Отца он не помнил, хотя видел его два или три раза и даже как-то ходил с ним на пляж, а потом в кафе на Набережной - ел изумительно вкусный фруктовый пломбир с орехами. Отец был моряком, жил в другом городе, а к ним приезжал однажды, чтобы помириться с матерью. Но из этого ничего не вышло. Вскоре он женился вторично и больше не приезжал - так рассказывала потом тетя Даша. Он же помнит лишь сверкающую золотом шевронов форменную тужурку отца да фруктовое мороженое с орехами. Впрочем, не только это. Отец подарил ему игрушку - большущего синтетического медведя и все повторял, что это тезка сына. Медведь - тезка? Медведей часто называют мишками, мишами. Ну, конечно! Его зовут Мишей, Михаилом. Так называла его тетя Даша, соседские ребята. Слава Богу, вспомнил. Но радоваться рано: что-то мешает его воспоминаниям, и он не может, хоть убей, вспомнить самые простые вещи, события, лица. К примеру, мать. Сейчас ее лицо видится ему расплывчато, словно не в фокусе, хоть по логике вещей, он должен помнить ее хорошо. Она была красивой и на удивление молодой. Но это в общем, а образно, наглядно он не может сейчас представить ее лицо. Возможно потому, что они виделись редко: мать то и дело уезжала куда-то. Его воспитывала тетя Даша, которую он помнит отлично: полная, гладко причесанная, с тронутым блеклыми оспинками неулыбчивым лицом и проворными, не знавшими отдыха руками, что прибирали, готовили, шили, стирали, давали подзатыльники, дарили леденцы. А какая была мать? То, что она была намного моложе тети Даши, - несомненно. Но что еще? Надо припомнить какую-то черту, движение, жест, свойственные только ей. Голос у нее был звонкий, девчоночий, но вместе с тем невыразительный. Он не всегда узнавал ее по телефону и часто путал с Алиной - племянницей мужа тети Даши. А какие у нее были руки? Она не раз ласкала его, теребила его вихри. Белые, холеные, с наманикюренными ногтями, всегда пахнущими парфюмерией. Но такие же руки были и у другой женщины, которую он знал много позже и к которой питал отнюдь не сыновьи чувства. Что-то не получается, хотя голова уже гудит, как пустой котел...
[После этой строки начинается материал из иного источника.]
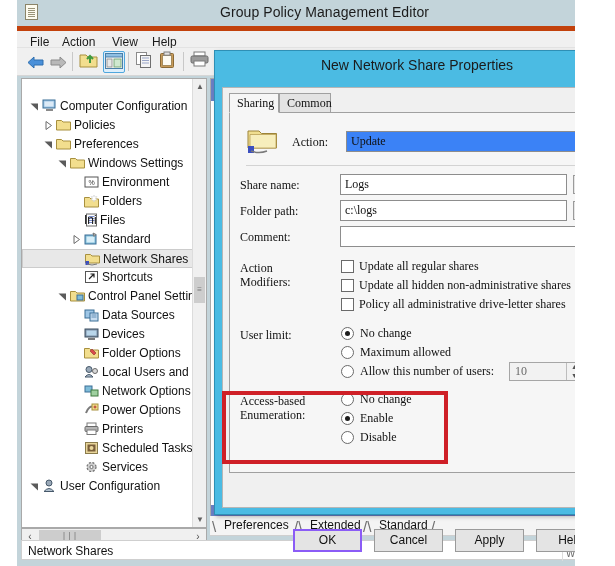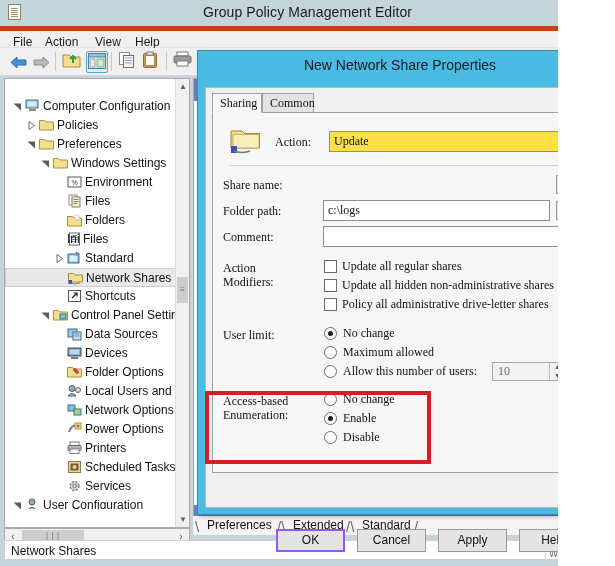--- a/index.html
+++ b/index.html
@@ -17,6 +17,7 @@
     width: 558px; height: 566px;
     background: #c3d4da;
     overflow: hidden;
+    margin-left: 17px;
   }
 
   

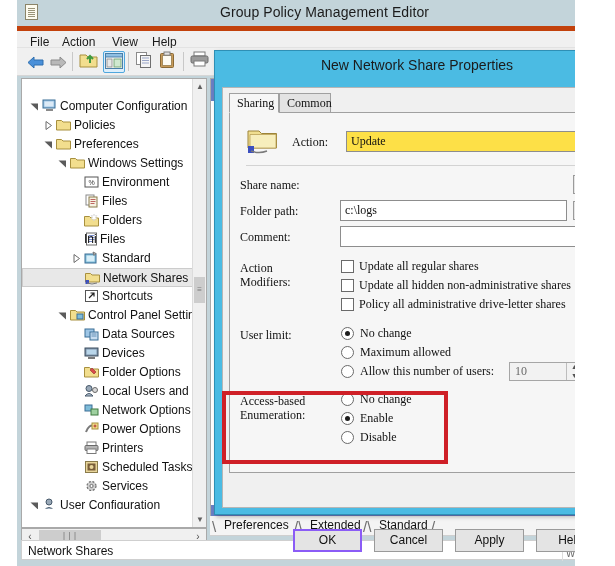--- a/index.html
+++ b/index.html
@@ -304,7 +304,7 @@
   }
   .combo {
     position: absolute;
-    background: #fde047;
+    background: #3b82f6;
     border: 1px solid #8d8d8d;
     font-size: 12px; color: #111;
     line-height: 18px;

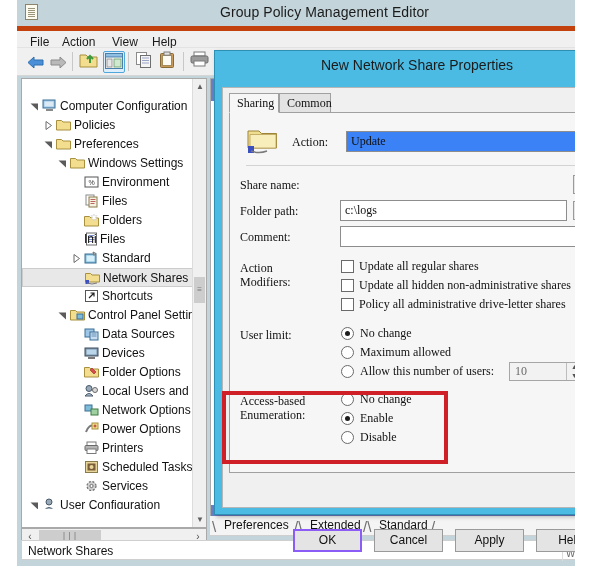--- a/index.html
+++ b/index.html
@@ -730,6 +730,7 @@
         <div class="hr" style="left:16px; top:52px; width:352px"></div>
 
         <div class="lbl" style="left:10px; top:65px">Share name:</div>
+        <div class="tbox" style="left:110px; top:61px; width:227px; height:21px">Logs</div>
         <div class="btn-dots" style="left:343px; top:62px">...</div>
 
         <div class="lbl" style="left:10px; top:91px">Folder path:</div>

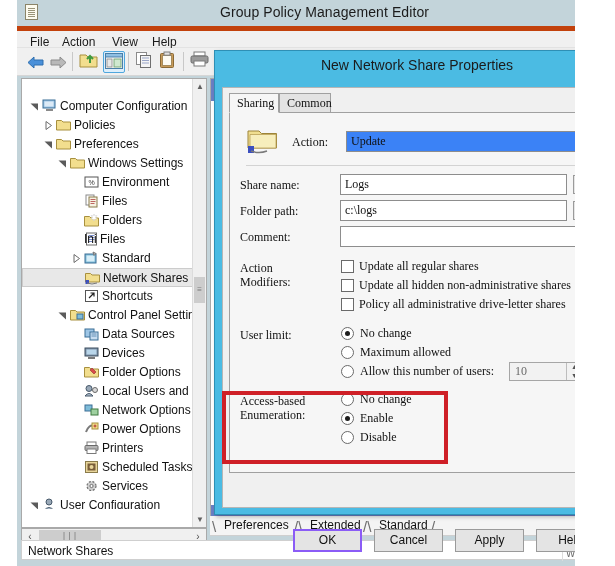--- a/index.html
+++ b/index.html
@@ -526,14 +526,6 @@
                 <text x="7.5" y="9.5" font-size="7" text-anchor="middle" fill="#333" font-family="sans-serif">%</text>
               </svg></span>
             <span class="tlabel" style="left: 80px;">Environment</span>
-          </div>
-          <div class="tnode">
-            <span class="ticon" style="left: 62px;"><svg width="15" height="14" viewBox="0 0 15 14">
-                <rect x="2" y="1" width="8" height="10" fill="#fff" stroke="#8a8a8a"></rect>
-                <rect x="5" y="3" width="8" height="10" fill="#f6f2e2" stroke="#8a7b4b"></rect>
-                <path d="M6.5 5.5h5M6.5 7.5h5M6.5 9.5h4" stroke="#b04040" stroke-width="0.8"></path>
-              </svg></span>
-            <span class="tlabel" style="left: 80px;">Files</span>
           </div>
           <div class="tnode">
             <span class="ticon" style="left: 62px;"><svg width="15" height="14" viewBox="0 0 15 14">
Халат! Шелковый, долгополый, цветастый, с поясом, который она завязывала большим бантом. Халат он помнит отлично. Мать неизменно прихватывала его в дорогу - она часто ездила по разным городам с какой-то бригадой. Случалось, брала с собой сына, и он помнит, как, войдя в вагон, мать первым делом облачалась в этот халат, и все тотчас же обращали на нее внимание - такого красивого халата не было ни у кого. Шелк был тяжелый, прохладный на ощупь, но скользкий: его нельзя было ухватить, как следует, удержаться за него. Это не значит, что в детстве он всегда держался за материнский подол - у него хватало самолюбия, чтобы не скулить по пустякам. Тогда, в тоннеле, он так цеплялся за мать только потому, что боялся остаться один. Семилетнему мальчишке можно простить такое. А она? О чем она думала, какие чувства испытывала, когда бросила его, исчезла в темноте? Чудик-лохматик... Это, пожалуй, все, что осталось после нее.